Claire drove with her radio turned off, the silence interrupted only by the sweep of her windshield wipers as they cleared away the dusting of snow. She had spent the hour’s drive from Bangor deep in thought, and by the time she reached the Tranquility town line, she had pieced it all together. Her theory centered on Warren Emerson.
Emerson’s farmhouse was located on the lower slopes of Beech Hill, only a mile upstream from the lake. It was remote enough that it required its own septic system, which drained into a leach field. If a parasite had matured in his intestines, he would have been a continuing source of parasitic eggs. All it took was a leak in his aging septic tank, a year of heavy flooding, and those eggs could have been washed into the nearby Meegawki Stream.
Into the lake.
An elegantly logical explanation, she thought. It’s not an epidemic of madness.
Nor is it a centuries-old curse on this town.

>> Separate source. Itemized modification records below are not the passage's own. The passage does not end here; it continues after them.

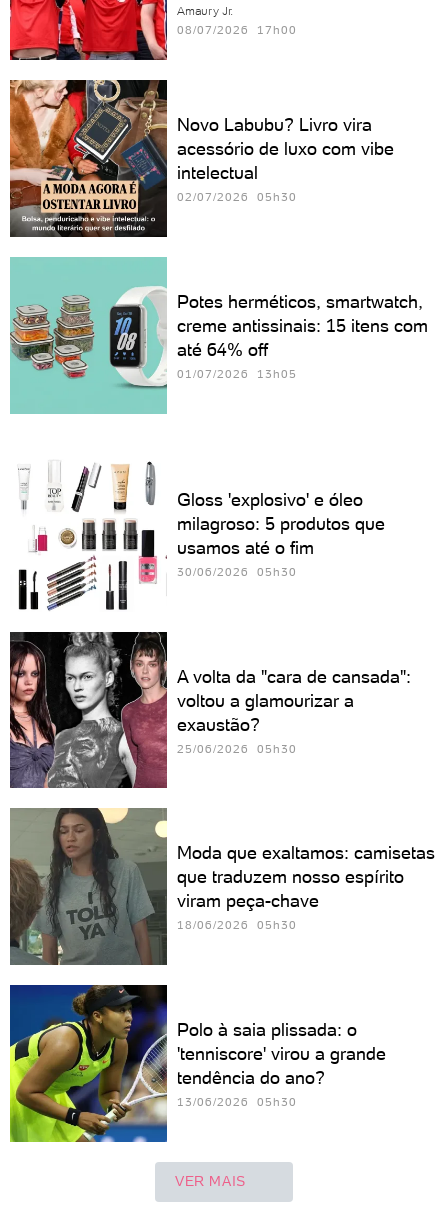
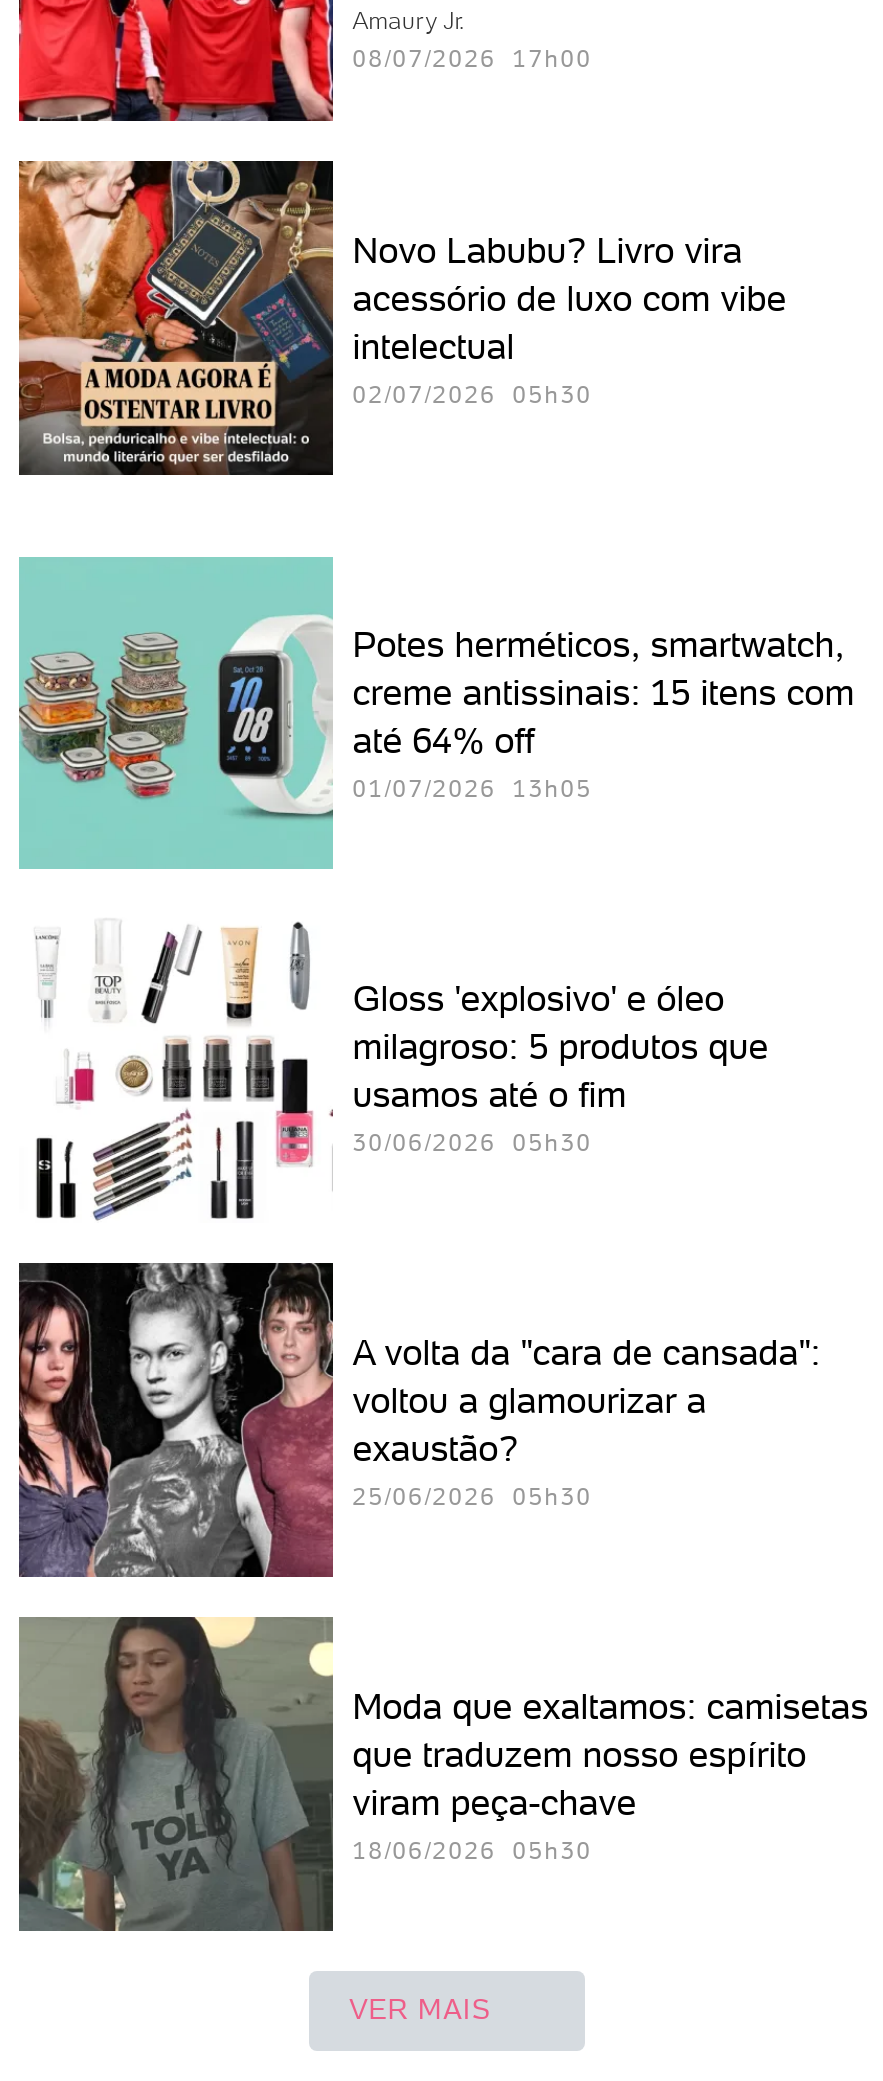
moved down: [image] | Potes herméticos, smartwatch, | creme antissinais: 15 itens com | até 64% off | 01/07/2026 13h05

- [image]
- Polo à saia plissada: o
- 'tenniscore' virou a grande
- tendência do ano?
- 13/06/2026 05h30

It’s a microorganism, a parasitic larva lodging itself in the human brain, wreaking havoc as it grows. All they needed to confirm the diagnosis was a positive ELISA blood test. One more day, and they’d be certain.
A siren alerted her to an approaching police car. She looked up at the lights flashing in her rearview mirror, and saw a cruiser from Two Hills. It barreled past her and raced toward Tranquility. A moment later, a second cruiser screamed by, going in the same direction, followed by an ambulance.

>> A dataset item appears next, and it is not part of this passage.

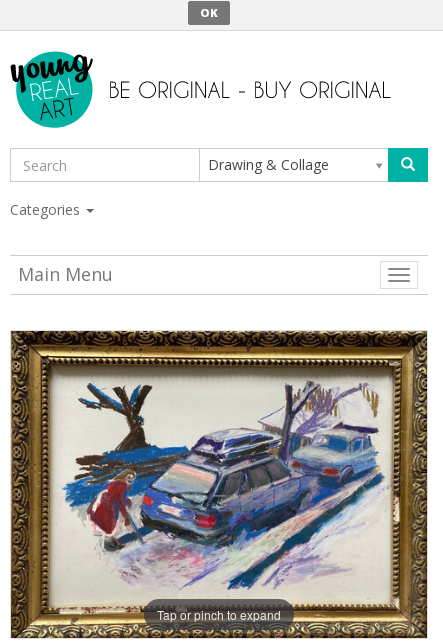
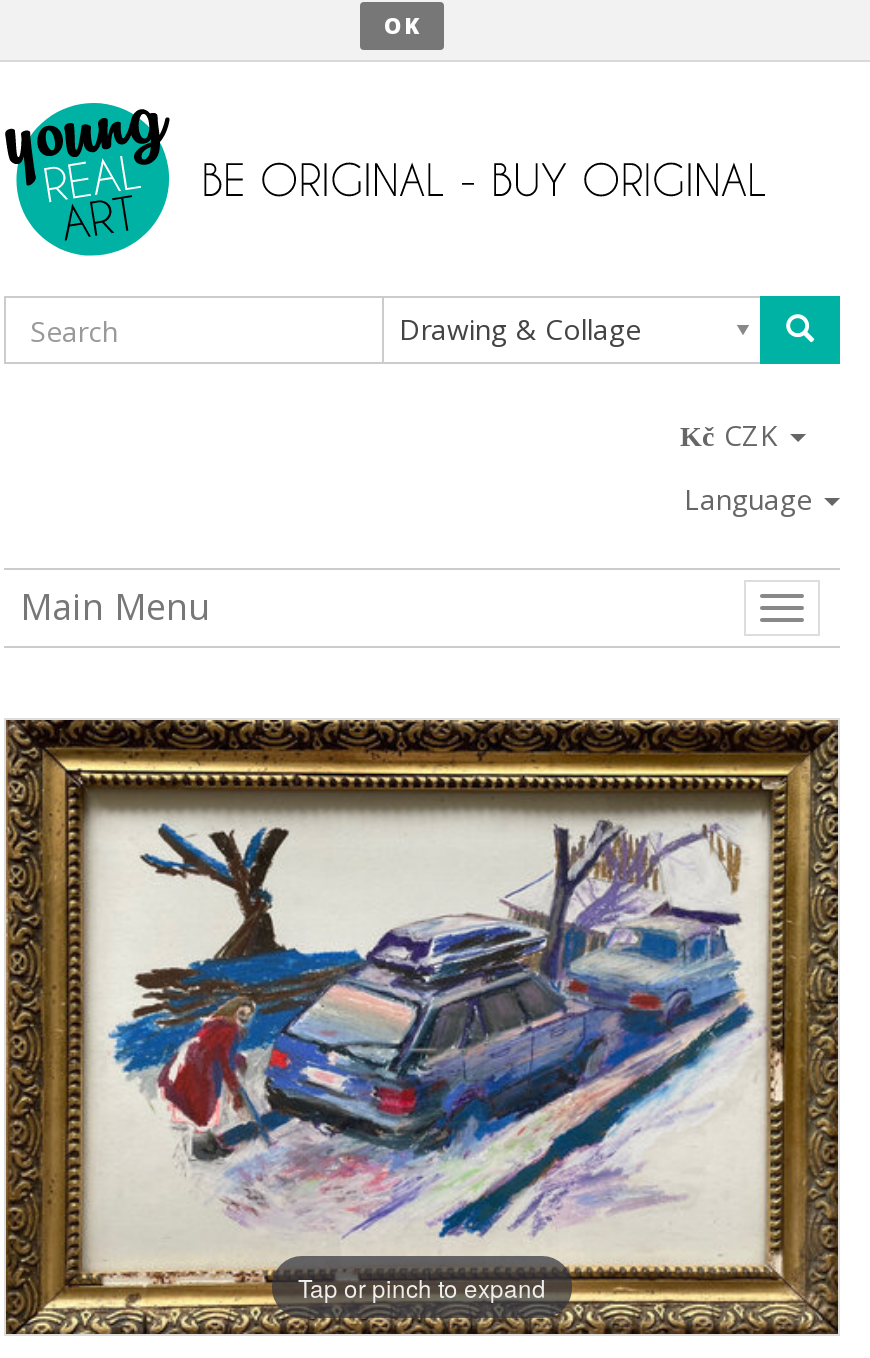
- Categories
+ CZK
+ Language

Up ahead, she saw that the flashing lights had turned onto the road toward the high school.
She followed them.
It was a replay of the frightening scene from a month before, emergency vehicles parked at crazy angles outside the gym, clusters of teenagers standing in the road, crying and hugging each other. But this time snow was fluttering from the night sky, and the vehicles’ flashing lights were muted, as though seen through white gauze.

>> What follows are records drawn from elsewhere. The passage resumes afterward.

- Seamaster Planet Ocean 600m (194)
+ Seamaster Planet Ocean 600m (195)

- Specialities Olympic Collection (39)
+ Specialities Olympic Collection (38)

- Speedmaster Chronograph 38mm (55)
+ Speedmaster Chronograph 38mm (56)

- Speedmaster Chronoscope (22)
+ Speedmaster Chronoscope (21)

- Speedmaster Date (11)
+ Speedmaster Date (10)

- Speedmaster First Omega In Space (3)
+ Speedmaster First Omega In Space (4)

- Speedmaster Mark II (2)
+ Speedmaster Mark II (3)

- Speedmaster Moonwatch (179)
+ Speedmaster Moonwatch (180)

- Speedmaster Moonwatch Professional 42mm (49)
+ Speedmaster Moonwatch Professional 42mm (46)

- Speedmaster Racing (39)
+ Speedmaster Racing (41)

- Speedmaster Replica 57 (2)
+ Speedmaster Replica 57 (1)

Claire grabbed her medical bag and hurried toward the building. She was stopped half a block from the gym by Officer Mark Dolan, decked out in body armor. The look he gave her confirmed what she’d long suspected: their dislike for each other was mutual.
“Everyone has to stay back,” he said. “We’ve got a hostage situation.”
“Has anyone been hurt?”
“Not yet, and we want to keep it that way.”
“Where’s Lincoln?”
“He’s trying to talk the kid down. Now you have to move back, Dr. Elliot. Away from the building.”
Claire retreated to where the crowd had gathered. She watched Dolan turn and confer with the police chief from Two Hills. The men in uniform were in charge here, and she was merely another annoying civilian.
“Lincoln’s all alone,” said Fern. “And these goddamn heroes aren’t doing anything to help him.”
Claire turned and saw that Fern’s blond hair was in disarray, the loose strands crusted with snow. “I left him in there,” said Fern softly. “I didn’t have a choice. I had to get the kids out..
“Who else is inside?”
“At least a few dozen other kids.” She stared at the building, melting snow dripping down her cheeks. “Lincoln has a gun. Why doesn’t be just use it?”
Claire looked back at the gym, the situation inside that building now vividly clear to her. An unstable boy. A room with dozens Of hostages. Lincoln would not act rashly, nor would he shoot a boy in cold blood, if he could avoid it. The fact that there had been no gunfire yet meant there was still hope of avoiding bloodshed.
She glanced at the policemen gathered behind their parked cruisers, and she saw their agitation, heard the excitement in their voices. These were small-town cops, facing a big-city crisis, and they were champing at the bit to take action, any action.